The law on free college tuition (Part 2) Print
Monday, 14 August 2017 11:47

By Remedios F. Marmoleño

I certainly support the idea that education is a major key in improving the economic status of a person and his/her  family. But does that mean the person has to have a college degree as attested to by a piece of paper commonly called a diploma?  How many people with degrees are there flipping burgers in the 1000 or so stores of a major food chain the Philippines? How many are out of the country working as domestic helpers in foreign countries? Or working as sales clerks in the malls?

There is nothing wrong with flipping burgers or acting as nannies or  sales clerks. But most certainly one does not need a college diploma to do this kind of work.

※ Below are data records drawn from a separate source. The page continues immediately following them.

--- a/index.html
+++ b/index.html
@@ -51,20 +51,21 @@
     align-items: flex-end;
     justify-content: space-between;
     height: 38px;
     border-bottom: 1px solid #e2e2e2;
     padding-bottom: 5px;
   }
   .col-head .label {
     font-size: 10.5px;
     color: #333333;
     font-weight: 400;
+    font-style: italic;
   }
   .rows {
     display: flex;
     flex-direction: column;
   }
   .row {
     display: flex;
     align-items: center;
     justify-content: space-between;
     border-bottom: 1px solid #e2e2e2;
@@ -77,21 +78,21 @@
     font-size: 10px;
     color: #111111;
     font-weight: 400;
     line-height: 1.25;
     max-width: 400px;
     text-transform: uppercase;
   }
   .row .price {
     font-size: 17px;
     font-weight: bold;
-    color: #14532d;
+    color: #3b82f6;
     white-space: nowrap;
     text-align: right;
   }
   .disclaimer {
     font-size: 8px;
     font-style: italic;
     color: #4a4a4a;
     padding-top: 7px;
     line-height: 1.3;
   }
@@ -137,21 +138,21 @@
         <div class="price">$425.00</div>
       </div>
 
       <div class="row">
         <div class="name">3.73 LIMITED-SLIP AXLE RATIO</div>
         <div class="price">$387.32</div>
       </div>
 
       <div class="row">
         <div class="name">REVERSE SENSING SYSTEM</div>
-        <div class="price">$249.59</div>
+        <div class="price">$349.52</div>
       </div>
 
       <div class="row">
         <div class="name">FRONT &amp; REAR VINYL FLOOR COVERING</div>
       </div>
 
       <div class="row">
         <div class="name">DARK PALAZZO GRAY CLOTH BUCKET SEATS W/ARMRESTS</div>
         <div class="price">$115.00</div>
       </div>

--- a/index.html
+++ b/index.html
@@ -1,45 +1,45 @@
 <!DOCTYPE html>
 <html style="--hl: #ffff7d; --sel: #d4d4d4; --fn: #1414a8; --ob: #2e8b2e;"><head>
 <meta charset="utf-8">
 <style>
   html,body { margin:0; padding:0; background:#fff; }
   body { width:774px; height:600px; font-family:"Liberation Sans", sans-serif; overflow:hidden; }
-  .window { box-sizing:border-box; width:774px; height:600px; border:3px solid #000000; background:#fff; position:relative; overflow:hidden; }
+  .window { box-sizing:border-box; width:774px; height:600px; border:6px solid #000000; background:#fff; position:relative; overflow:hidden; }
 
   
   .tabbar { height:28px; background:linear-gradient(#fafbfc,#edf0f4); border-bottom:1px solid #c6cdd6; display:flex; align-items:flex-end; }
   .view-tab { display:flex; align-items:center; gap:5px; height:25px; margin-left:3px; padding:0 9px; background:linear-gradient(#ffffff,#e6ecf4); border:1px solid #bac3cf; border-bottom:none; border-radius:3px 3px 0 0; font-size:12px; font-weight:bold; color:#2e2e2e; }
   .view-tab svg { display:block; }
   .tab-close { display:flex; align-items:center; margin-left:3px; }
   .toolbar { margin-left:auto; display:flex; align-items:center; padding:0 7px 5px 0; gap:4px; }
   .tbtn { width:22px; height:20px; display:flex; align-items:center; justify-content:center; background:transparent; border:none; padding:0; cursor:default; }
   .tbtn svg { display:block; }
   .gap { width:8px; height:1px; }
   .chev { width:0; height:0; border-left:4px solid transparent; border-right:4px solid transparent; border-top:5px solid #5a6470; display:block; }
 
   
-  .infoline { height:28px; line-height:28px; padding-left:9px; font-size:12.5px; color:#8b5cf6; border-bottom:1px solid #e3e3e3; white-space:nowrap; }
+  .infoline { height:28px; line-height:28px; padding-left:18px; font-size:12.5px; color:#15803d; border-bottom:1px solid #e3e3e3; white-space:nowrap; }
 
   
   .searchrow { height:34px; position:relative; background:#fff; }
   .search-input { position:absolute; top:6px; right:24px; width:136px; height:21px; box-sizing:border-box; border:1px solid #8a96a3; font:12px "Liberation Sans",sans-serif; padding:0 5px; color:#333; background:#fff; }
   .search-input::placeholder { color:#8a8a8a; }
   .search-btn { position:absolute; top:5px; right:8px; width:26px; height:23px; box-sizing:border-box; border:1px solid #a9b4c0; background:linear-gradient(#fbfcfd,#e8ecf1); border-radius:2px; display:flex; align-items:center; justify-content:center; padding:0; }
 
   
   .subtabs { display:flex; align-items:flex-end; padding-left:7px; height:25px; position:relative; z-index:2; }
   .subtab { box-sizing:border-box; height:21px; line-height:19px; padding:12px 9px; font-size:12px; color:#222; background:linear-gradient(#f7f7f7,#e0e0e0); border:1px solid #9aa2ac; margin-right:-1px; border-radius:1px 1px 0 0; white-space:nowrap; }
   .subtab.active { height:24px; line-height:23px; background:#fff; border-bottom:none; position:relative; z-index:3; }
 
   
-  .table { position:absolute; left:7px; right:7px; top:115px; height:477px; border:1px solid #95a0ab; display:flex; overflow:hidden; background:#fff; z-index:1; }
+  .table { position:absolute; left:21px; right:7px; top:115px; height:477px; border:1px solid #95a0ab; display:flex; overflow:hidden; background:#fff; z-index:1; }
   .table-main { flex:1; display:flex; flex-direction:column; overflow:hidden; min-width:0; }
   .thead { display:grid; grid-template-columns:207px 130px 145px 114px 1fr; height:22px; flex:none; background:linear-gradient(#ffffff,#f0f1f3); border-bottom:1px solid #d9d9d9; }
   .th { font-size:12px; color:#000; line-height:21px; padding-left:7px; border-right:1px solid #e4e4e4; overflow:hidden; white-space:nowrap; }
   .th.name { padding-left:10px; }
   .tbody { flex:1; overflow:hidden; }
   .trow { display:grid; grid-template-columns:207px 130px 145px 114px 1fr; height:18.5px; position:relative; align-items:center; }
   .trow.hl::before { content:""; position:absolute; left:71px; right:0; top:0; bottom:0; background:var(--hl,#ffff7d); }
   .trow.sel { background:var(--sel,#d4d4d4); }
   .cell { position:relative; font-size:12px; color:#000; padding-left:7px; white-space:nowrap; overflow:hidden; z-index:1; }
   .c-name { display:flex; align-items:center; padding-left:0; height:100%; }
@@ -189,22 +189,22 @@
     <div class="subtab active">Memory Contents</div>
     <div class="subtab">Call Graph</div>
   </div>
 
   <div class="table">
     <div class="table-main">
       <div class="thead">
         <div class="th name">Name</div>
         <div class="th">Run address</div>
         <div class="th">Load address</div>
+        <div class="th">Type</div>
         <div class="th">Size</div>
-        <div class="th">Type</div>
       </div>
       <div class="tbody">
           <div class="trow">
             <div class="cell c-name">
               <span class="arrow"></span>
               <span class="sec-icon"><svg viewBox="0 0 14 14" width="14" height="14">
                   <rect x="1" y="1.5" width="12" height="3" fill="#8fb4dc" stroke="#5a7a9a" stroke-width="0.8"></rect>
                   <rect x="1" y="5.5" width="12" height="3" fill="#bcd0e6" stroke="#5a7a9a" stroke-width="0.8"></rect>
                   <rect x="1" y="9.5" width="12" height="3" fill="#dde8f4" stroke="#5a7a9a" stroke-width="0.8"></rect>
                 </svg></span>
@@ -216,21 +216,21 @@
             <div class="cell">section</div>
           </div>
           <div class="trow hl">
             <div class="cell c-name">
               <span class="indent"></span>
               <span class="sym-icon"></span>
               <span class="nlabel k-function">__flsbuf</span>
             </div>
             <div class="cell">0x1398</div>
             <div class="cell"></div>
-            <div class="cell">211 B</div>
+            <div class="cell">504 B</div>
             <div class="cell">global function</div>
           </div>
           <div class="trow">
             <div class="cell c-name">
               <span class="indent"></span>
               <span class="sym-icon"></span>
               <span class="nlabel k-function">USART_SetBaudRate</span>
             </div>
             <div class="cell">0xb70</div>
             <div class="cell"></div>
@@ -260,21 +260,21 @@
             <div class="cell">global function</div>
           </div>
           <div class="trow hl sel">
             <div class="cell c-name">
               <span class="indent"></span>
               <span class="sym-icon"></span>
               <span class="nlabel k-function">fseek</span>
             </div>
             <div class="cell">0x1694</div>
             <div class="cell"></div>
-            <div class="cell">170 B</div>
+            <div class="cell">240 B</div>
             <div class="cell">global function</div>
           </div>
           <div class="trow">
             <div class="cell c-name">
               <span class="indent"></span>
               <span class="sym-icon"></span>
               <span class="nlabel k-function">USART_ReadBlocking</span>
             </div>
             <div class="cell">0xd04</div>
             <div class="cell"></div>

And then there is the new senior high level of education in the Philippines. From what I gather those who finish senior high are deemed ready to be absorbed into the employment market of the country. If we can somehow put the money that is being put aside for the free tuition in SUCs and LUCs into the senior high program and make this really work, won’t that be more realistic?

I worked for a master’s degree in a state university in the US but my tuition was paid for by the exchange program I was lucky enough to have been in. The undergraduate American students I lived with paid for tuition, although this was not as high as in private universities within the state. In connection with this piece I googled for information on current tuition charged by state universities in the US  and this ranged from about $5,000 to $20,000 a year.

If the US with all its public funds still charge tuition in their state universities can we really afford not to? The law for the free tuition ( as well as board and lodging, books and transactions,  whatever that is ) is going to be a popular one but I  do not believe the needed funding  can be sustained over a long period. Then we will see the quality of college education in SUCs  going down. This is what happened in our elementary schools and high schools over the years.

Also, an  important question to ask  is “ Do we have enough jobs in the Philippines to offer to the thousands who will have graduated from college in 2022, or 4 years after next school year? “

The questions in  the  preceding paragraphs are just a few of several I have found myself asking. I am sure the reader can ask  a few more.